▶ Task prompt: Scan the entries for lines containing the string "none". Reply with how many there are, and nothing else.

▶ Material provided:
· · · ·
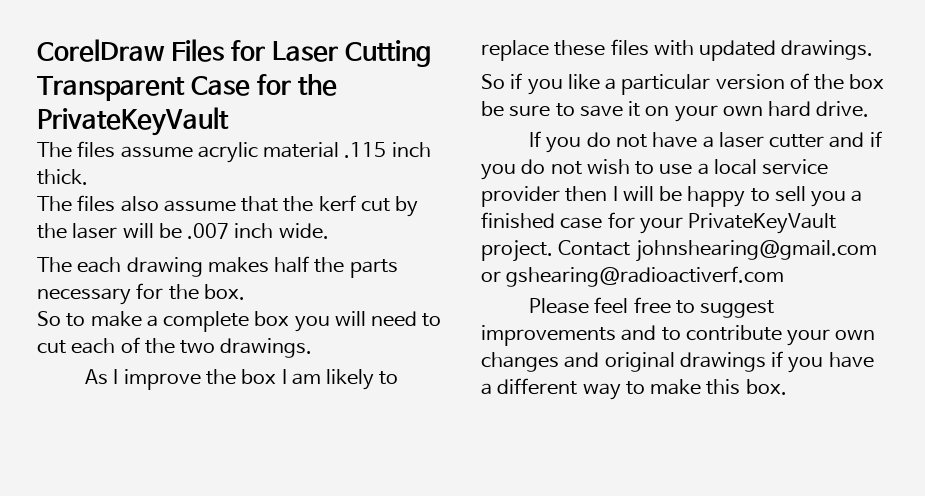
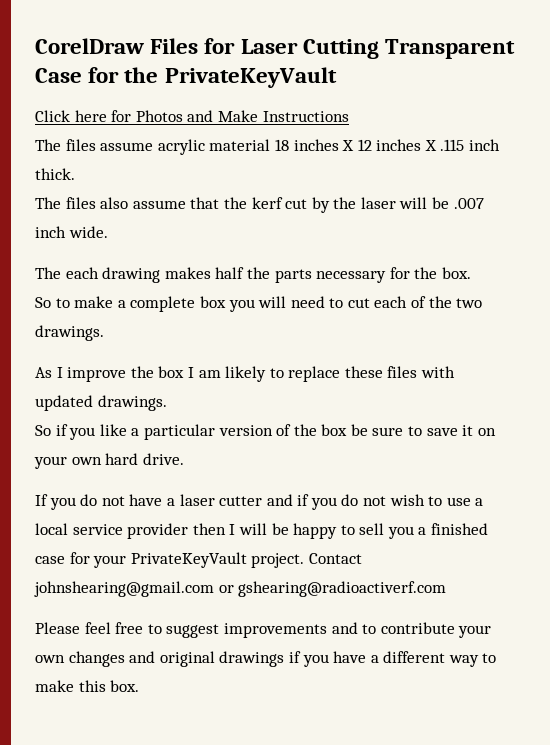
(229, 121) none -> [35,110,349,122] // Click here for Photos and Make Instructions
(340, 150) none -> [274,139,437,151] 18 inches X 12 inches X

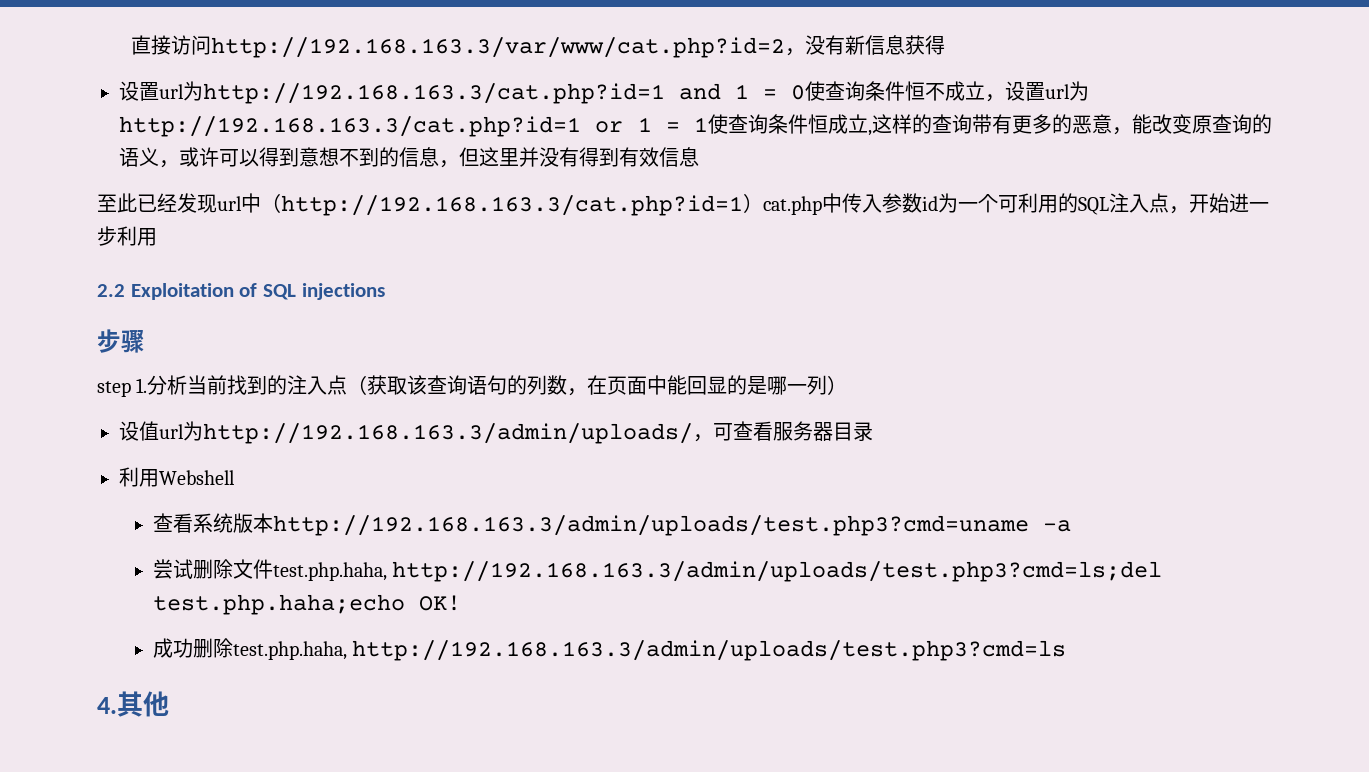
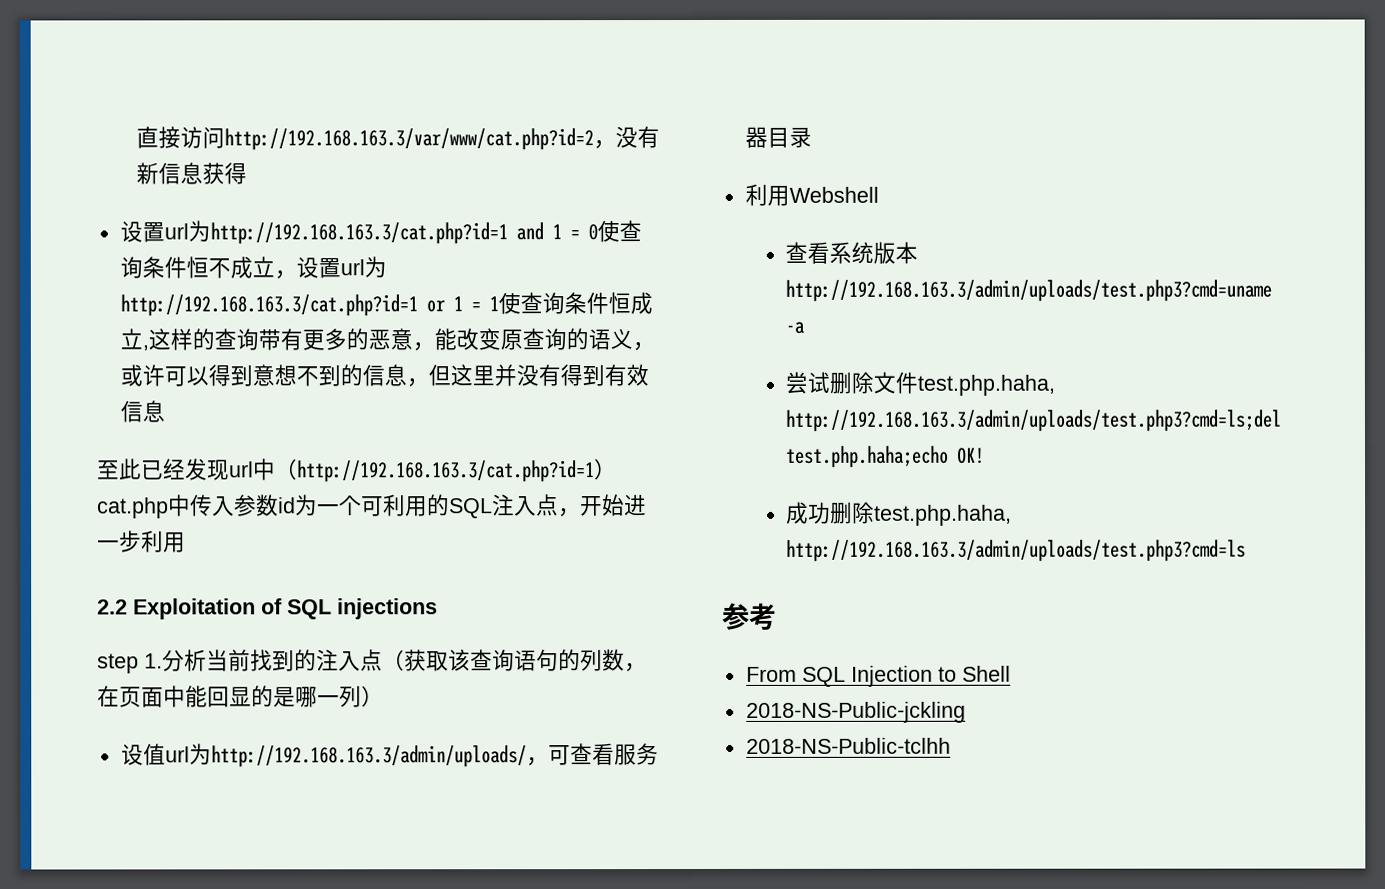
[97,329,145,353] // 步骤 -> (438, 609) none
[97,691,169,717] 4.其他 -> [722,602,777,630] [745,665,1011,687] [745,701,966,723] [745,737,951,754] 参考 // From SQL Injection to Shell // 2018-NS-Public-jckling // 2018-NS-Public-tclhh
· · · ·
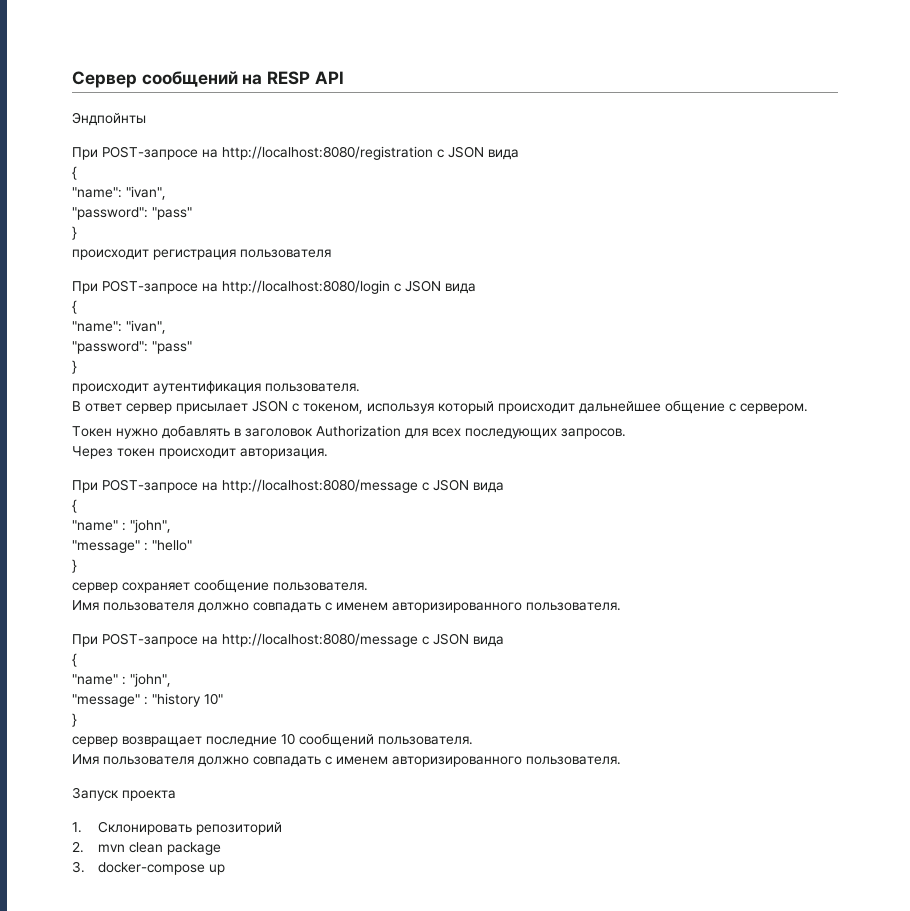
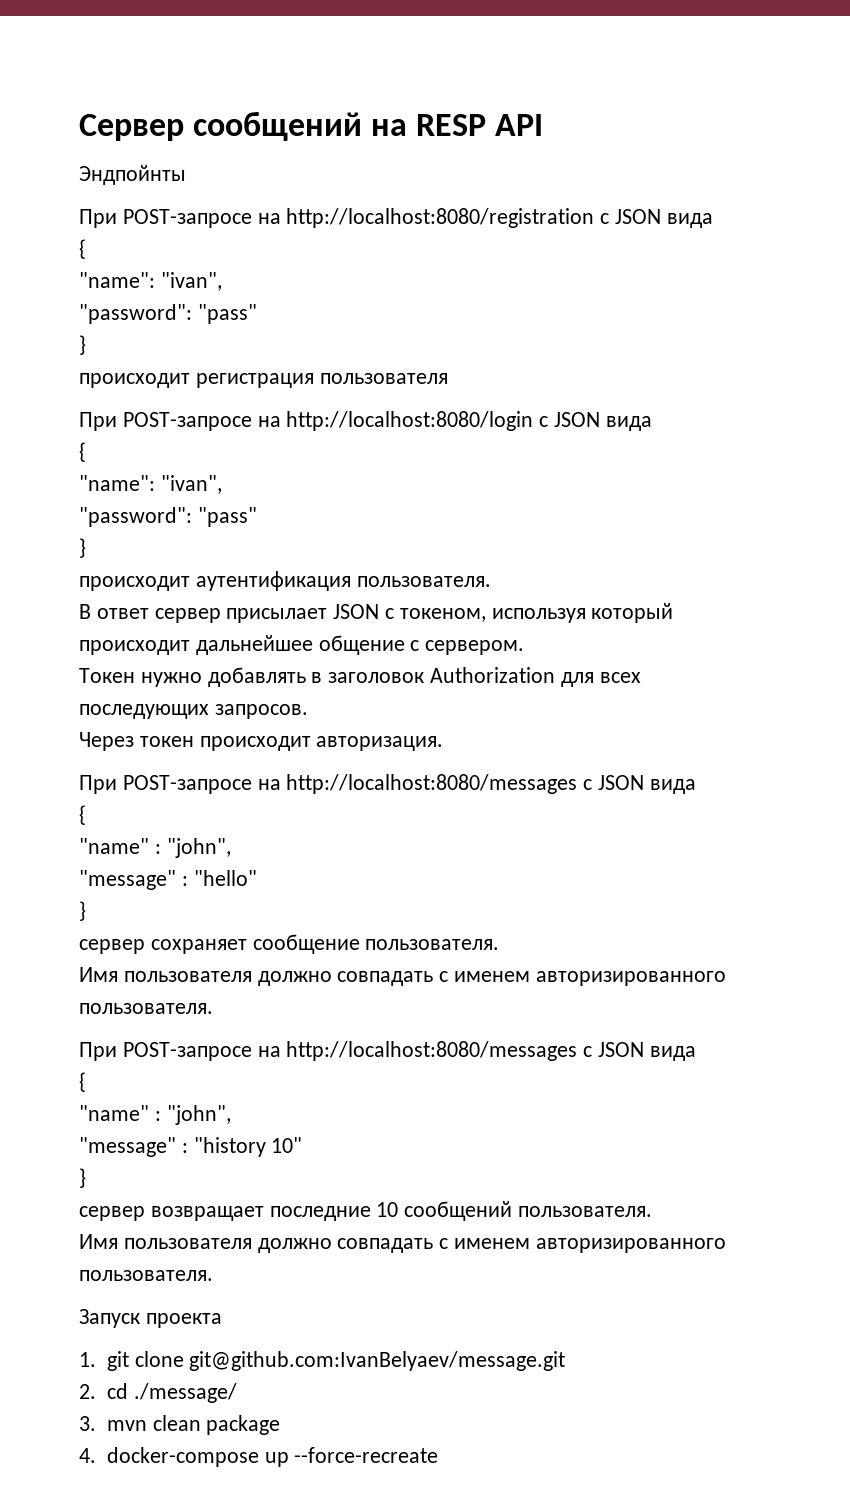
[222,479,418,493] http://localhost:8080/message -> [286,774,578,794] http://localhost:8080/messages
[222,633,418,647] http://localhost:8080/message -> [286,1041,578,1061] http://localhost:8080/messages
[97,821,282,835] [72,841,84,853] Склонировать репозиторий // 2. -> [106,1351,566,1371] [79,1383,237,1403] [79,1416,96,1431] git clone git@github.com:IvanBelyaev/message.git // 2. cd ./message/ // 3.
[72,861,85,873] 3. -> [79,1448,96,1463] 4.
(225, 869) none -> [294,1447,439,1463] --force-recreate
· · · ·
▶ Result of the exercise: 4